▽

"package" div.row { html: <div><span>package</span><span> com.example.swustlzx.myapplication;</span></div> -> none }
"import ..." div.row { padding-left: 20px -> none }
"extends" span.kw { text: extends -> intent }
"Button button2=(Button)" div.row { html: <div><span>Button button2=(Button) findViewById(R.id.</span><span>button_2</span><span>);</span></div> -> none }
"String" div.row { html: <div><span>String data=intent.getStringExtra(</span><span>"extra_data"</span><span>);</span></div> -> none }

△
▽

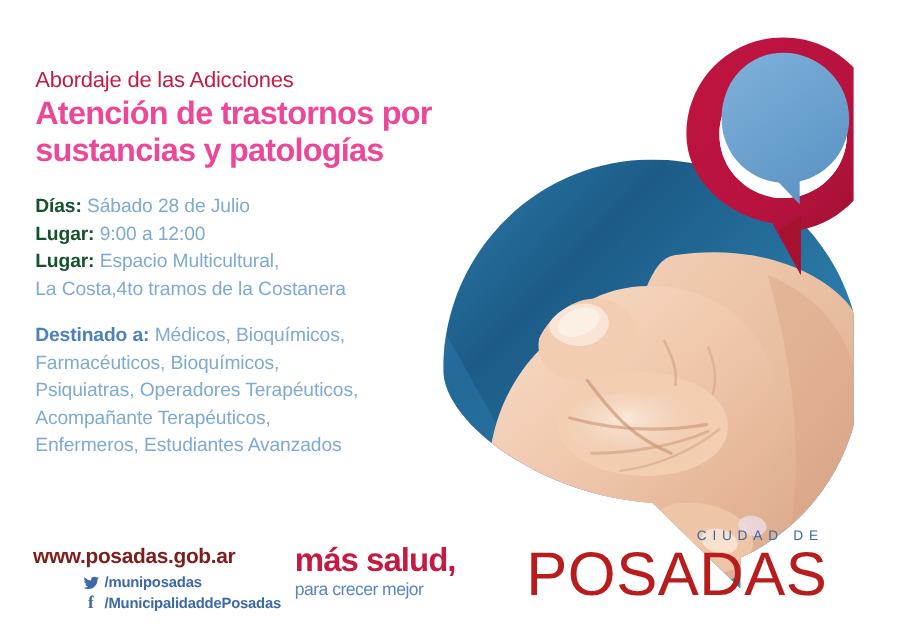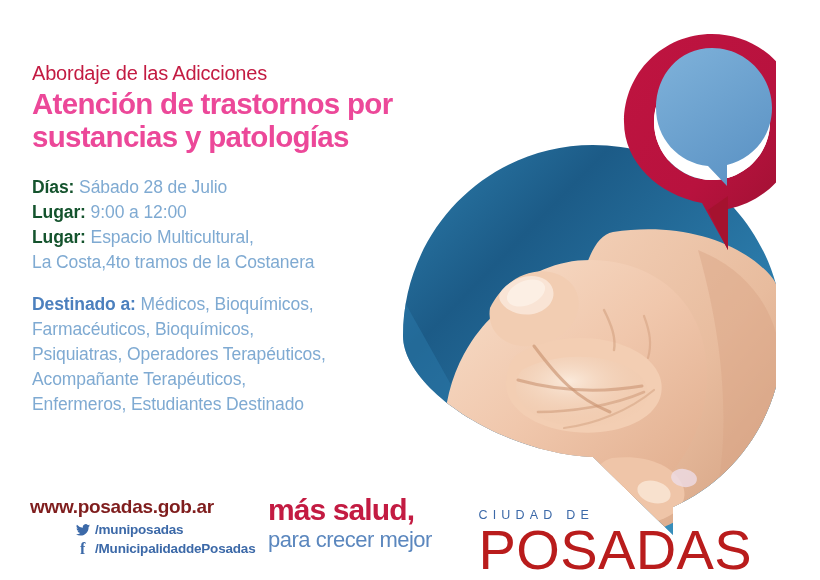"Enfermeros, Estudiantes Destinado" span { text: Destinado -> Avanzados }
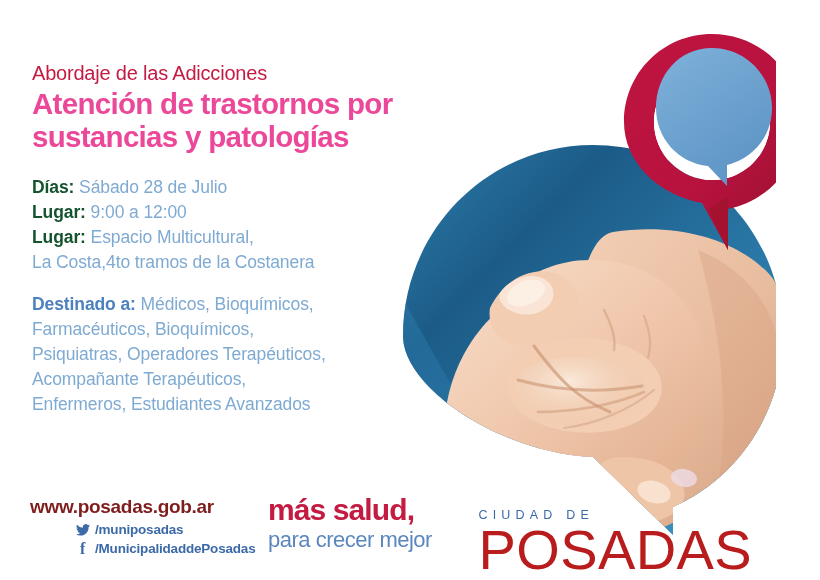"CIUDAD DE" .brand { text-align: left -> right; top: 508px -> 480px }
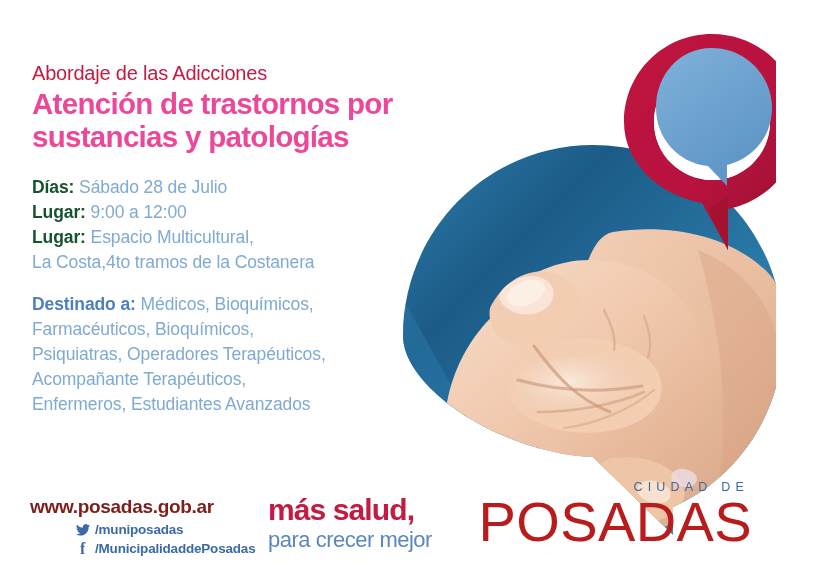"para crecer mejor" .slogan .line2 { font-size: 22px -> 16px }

△

TASK DIRECTIONS — Find the line with "text-align: left ->" in the entries above. Set down exactly every line from it up to and including the line with "font-size: 22px ->", images excluded.

WORKED SOLUTION —
"CIUDAD DE" .brand { text-align: left -> right; top: 508px -> 480px }
"para crecer mejor" .slogan .line2 { font-size: 22px -> 16px }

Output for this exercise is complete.